====== Available data ======

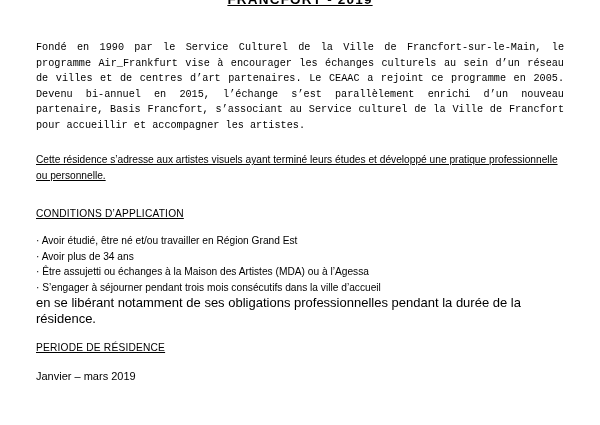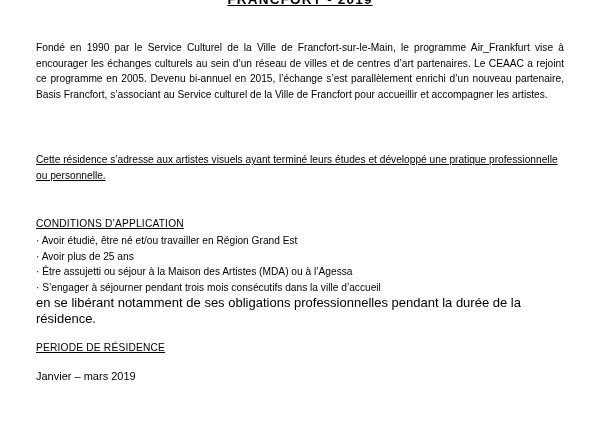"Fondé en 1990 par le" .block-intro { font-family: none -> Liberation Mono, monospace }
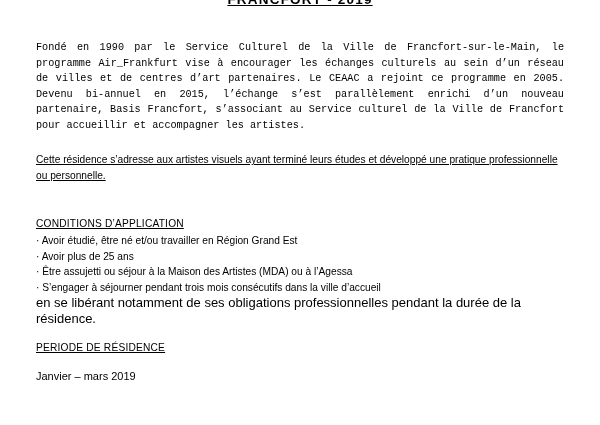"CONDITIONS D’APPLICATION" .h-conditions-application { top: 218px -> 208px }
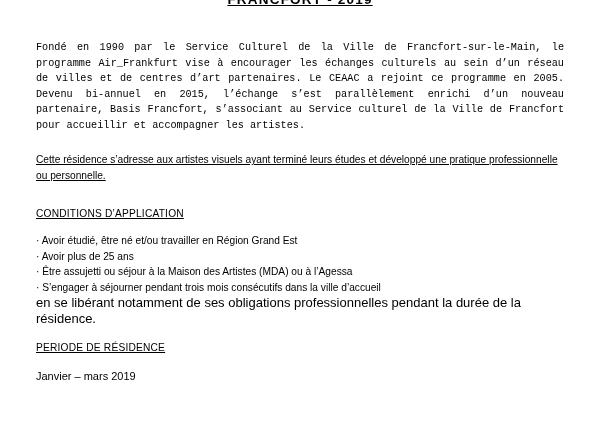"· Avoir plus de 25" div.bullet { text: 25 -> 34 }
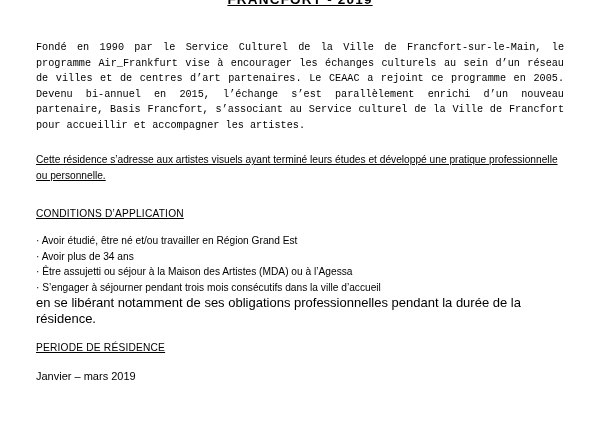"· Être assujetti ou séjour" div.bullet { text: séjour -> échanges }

======
====== Available data ======

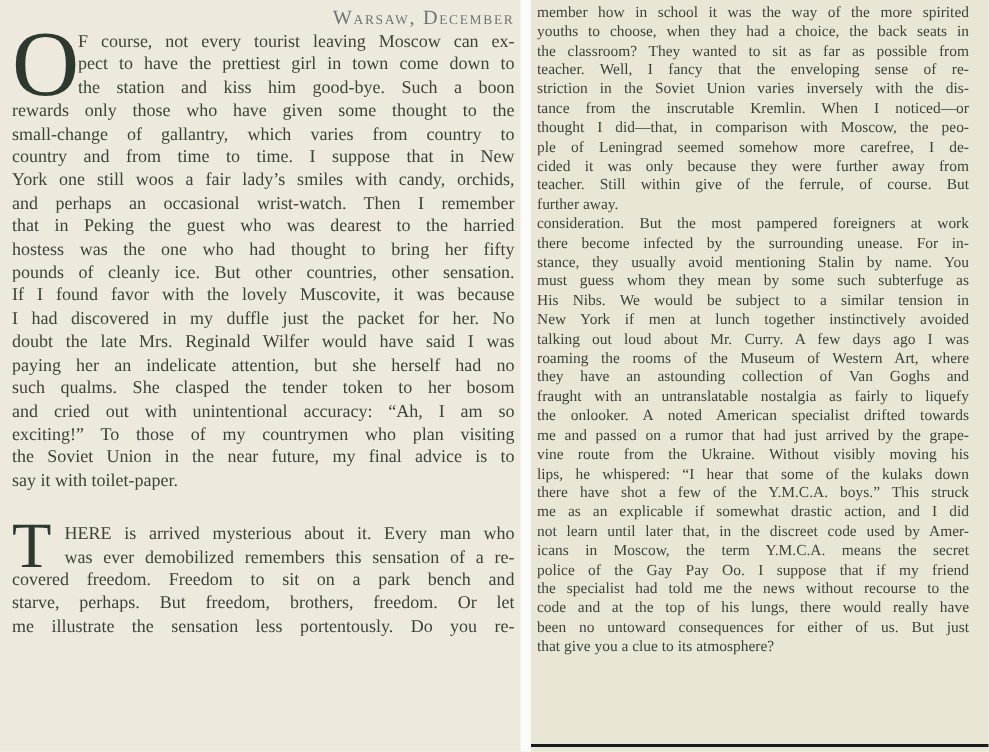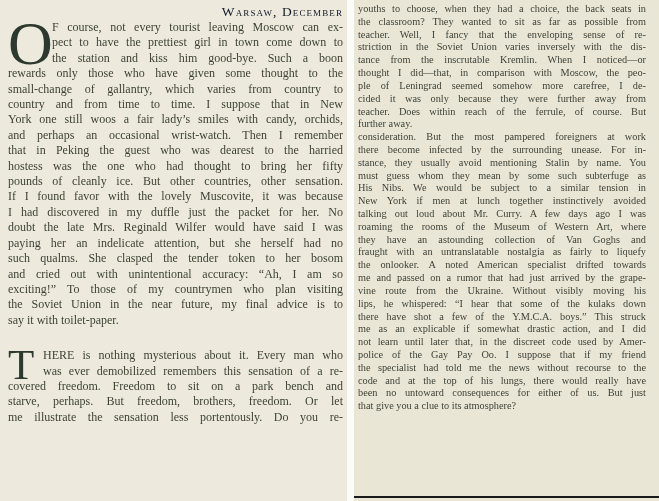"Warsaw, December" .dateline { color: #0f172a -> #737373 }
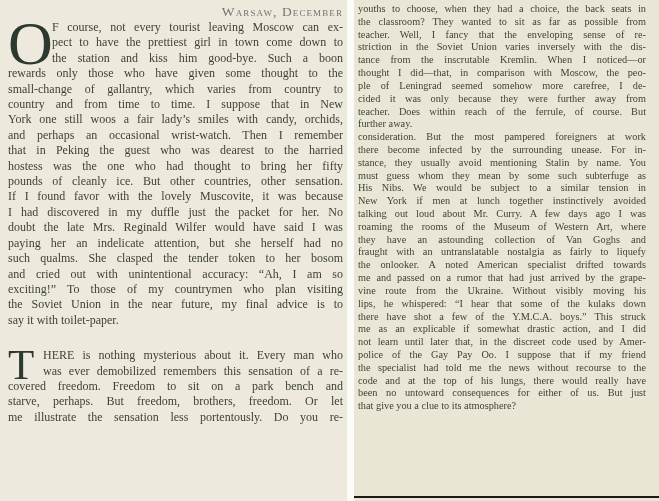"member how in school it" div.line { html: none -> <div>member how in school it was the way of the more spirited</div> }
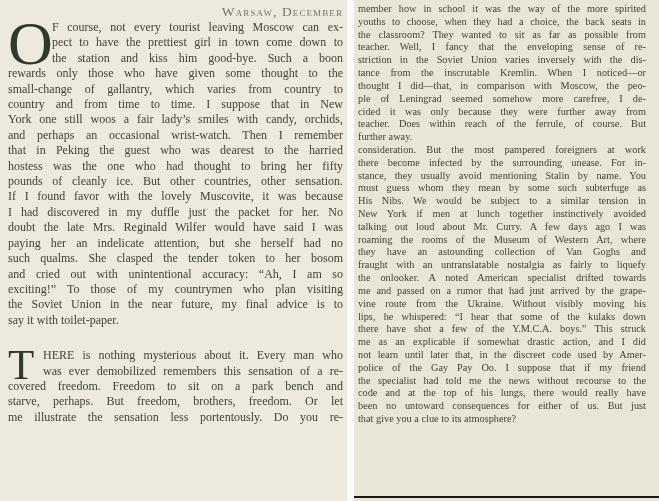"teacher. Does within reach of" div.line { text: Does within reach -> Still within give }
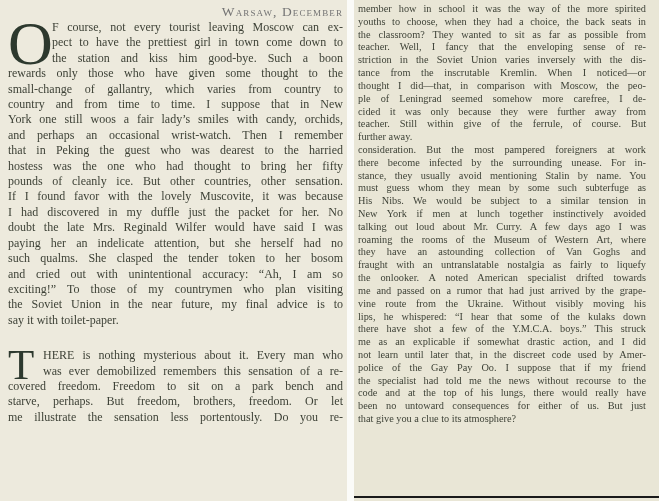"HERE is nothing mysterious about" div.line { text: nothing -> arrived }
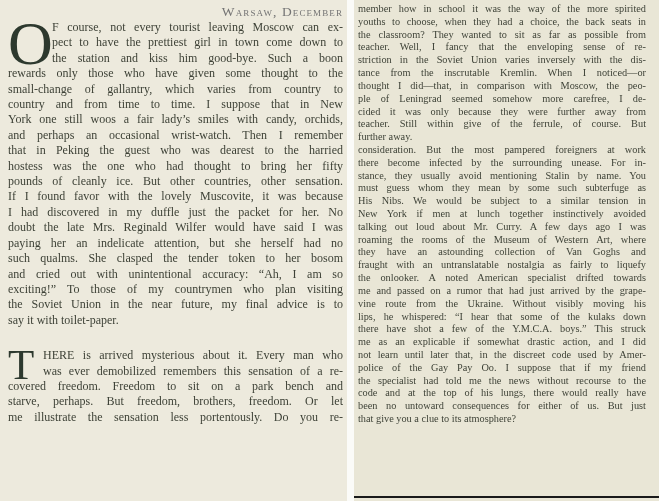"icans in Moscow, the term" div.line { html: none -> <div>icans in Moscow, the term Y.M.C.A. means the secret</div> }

======

What this task involves
Only one part of the material above is wanted: the lines from the one with "text: Does within" up to and including the one with "is nothing mysterious". Please copy them exactly, pictures left out.

Exercise answer
"teacher. Does within reach of" div.line { text: Does within reach -> Still within give }
"HERE is nothing mysterious about" div.line { text: nothing -> arrived }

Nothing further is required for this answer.